START PROVIDED ENTRIES

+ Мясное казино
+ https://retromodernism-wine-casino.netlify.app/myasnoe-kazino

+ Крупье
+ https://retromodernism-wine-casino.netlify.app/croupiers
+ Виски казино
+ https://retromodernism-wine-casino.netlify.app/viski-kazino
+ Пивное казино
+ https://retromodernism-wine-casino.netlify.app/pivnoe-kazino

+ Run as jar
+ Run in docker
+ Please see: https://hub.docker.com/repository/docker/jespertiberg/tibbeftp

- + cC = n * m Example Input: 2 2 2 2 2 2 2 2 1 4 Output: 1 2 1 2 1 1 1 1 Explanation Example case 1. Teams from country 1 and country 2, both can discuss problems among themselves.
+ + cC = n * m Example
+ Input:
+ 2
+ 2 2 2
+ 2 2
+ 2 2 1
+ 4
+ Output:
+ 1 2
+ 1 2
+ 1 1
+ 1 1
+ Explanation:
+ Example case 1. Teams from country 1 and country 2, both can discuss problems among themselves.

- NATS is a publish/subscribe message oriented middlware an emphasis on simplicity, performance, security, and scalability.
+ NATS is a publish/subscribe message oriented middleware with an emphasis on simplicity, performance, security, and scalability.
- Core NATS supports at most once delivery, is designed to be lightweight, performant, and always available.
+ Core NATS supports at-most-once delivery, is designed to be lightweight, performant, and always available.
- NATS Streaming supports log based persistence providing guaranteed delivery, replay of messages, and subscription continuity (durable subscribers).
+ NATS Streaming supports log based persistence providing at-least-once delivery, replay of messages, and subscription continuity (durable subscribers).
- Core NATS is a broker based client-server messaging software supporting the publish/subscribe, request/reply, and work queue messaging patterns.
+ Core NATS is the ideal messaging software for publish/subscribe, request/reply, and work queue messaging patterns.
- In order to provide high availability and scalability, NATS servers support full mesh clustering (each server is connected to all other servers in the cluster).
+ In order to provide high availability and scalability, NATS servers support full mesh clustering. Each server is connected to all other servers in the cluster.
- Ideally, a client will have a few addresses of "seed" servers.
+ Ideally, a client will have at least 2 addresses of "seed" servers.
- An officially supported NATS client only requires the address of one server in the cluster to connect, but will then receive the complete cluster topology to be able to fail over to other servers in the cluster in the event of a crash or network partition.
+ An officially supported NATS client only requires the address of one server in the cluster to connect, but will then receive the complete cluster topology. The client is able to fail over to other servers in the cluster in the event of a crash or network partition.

END PROVIDED ENTRIES

BRIEF — Where the word "performance" occurs in a line of the records, copy that line.

TASK OUTPUT —
- NATS is a publish/subscribe message oriented middlware an emphasis on simplicity, performance, security, and scalability.
+ NATS is a publish/subscribe message oriented middleware with an emphasis on simplicity, performance, security, and scalability.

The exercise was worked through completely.